= Work request =
Each line below that includes the word "balance" adds one to the count; give that count and nothing else.

= Input =
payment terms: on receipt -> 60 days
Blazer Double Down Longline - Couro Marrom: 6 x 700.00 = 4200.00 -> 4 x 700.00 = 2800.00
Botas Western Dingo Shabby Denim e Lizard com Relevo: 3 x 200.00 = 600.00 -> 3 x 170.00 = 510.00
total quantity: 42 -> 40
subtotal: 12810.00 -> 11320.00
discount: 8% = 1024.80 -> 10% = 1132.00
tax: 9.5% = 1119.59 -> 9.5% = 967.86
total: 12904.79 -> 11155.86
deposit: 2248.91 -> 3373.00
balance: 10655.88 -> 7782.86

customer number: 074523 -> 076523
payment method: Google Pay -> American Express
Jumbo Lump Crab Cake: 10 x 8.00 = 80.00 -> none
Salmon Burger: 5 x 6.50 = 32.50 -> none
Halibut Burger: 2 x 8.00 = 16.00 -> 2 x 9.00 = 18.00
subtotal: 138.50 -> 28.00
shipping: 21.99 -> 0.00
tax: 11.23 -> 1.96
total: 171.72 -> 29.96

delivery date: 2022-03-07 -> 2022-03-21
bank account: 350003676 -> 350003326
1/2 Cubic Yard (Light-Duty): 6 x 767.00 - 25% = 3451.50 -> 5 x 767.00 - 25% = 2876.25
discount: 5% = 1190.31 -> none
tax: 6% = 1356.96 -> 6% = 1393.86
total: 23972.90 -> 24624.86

==

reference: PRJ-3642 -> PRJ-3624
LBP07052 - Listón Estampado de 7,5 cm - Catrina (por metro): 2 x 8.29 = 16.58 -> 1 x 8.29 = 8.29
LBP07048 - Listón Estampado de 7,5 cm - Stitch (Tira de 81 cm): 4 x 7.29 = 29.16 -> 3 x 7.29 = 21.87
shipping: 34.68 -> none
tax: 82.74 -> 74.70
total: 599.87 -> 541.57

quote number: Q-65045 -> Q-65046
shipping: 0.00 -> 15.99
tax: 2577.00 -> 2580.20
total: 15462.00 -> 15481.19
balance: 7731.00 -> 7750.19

---

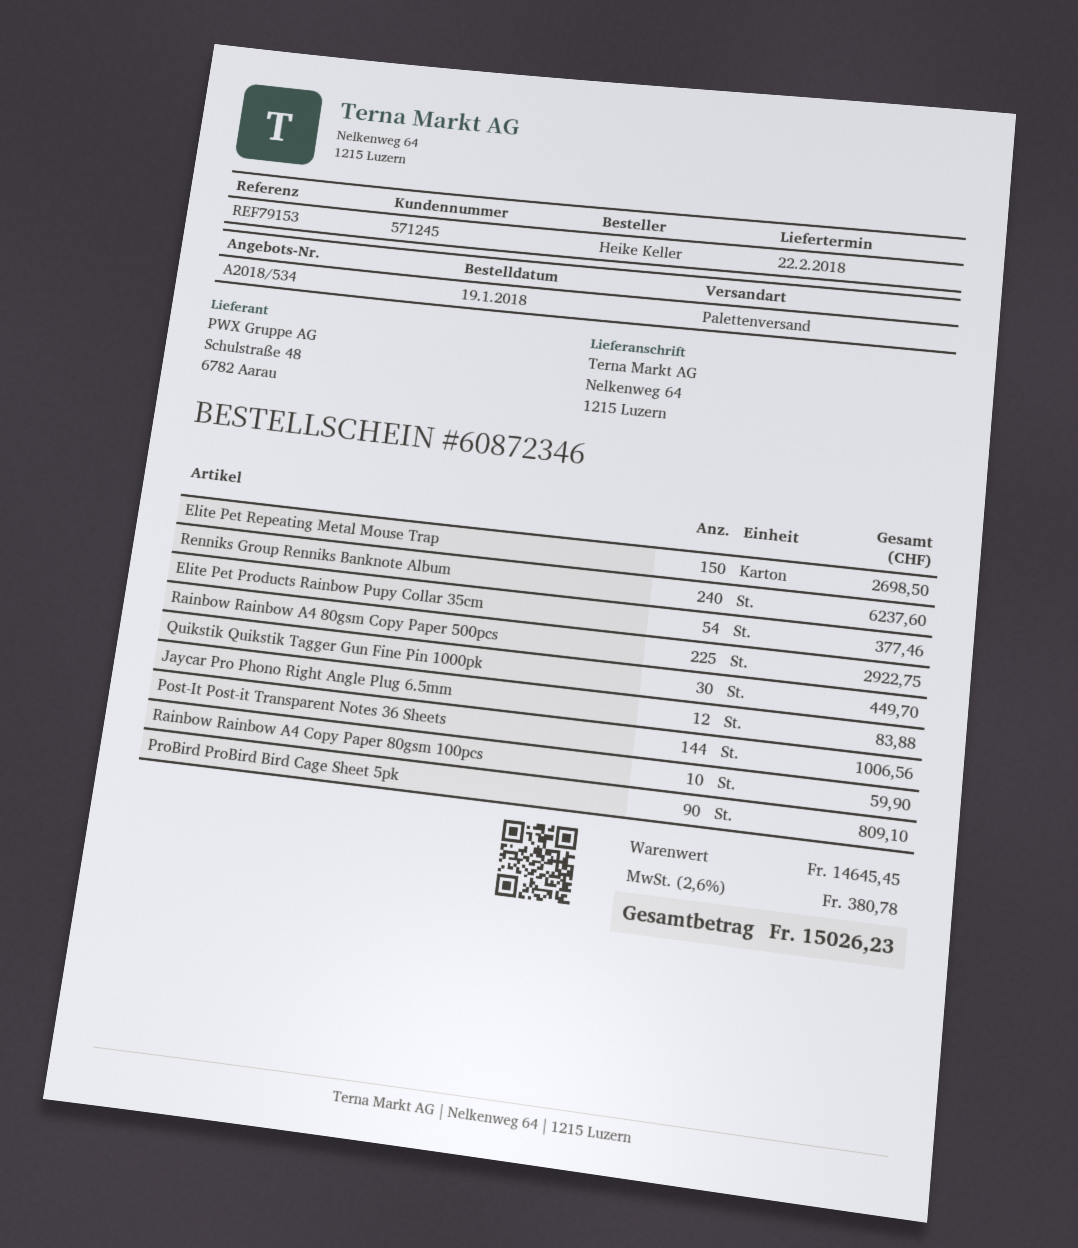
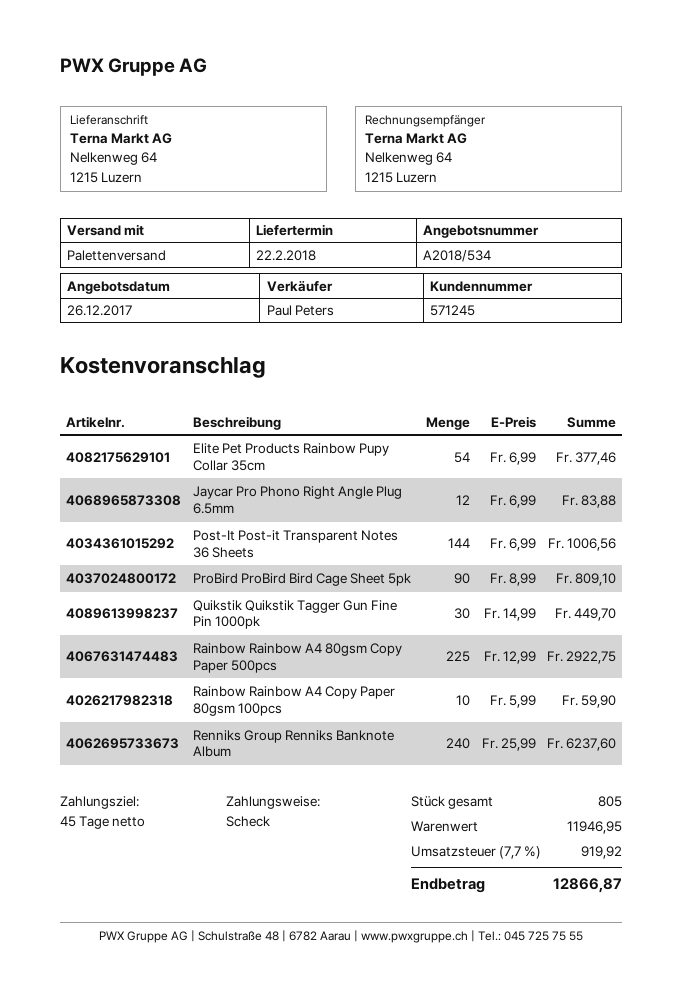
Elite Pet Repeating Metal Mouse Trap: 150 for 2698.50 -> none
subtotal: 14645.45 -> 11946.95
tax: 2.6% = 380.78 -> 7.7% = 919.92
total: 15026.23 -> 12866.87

= Result for this task =
2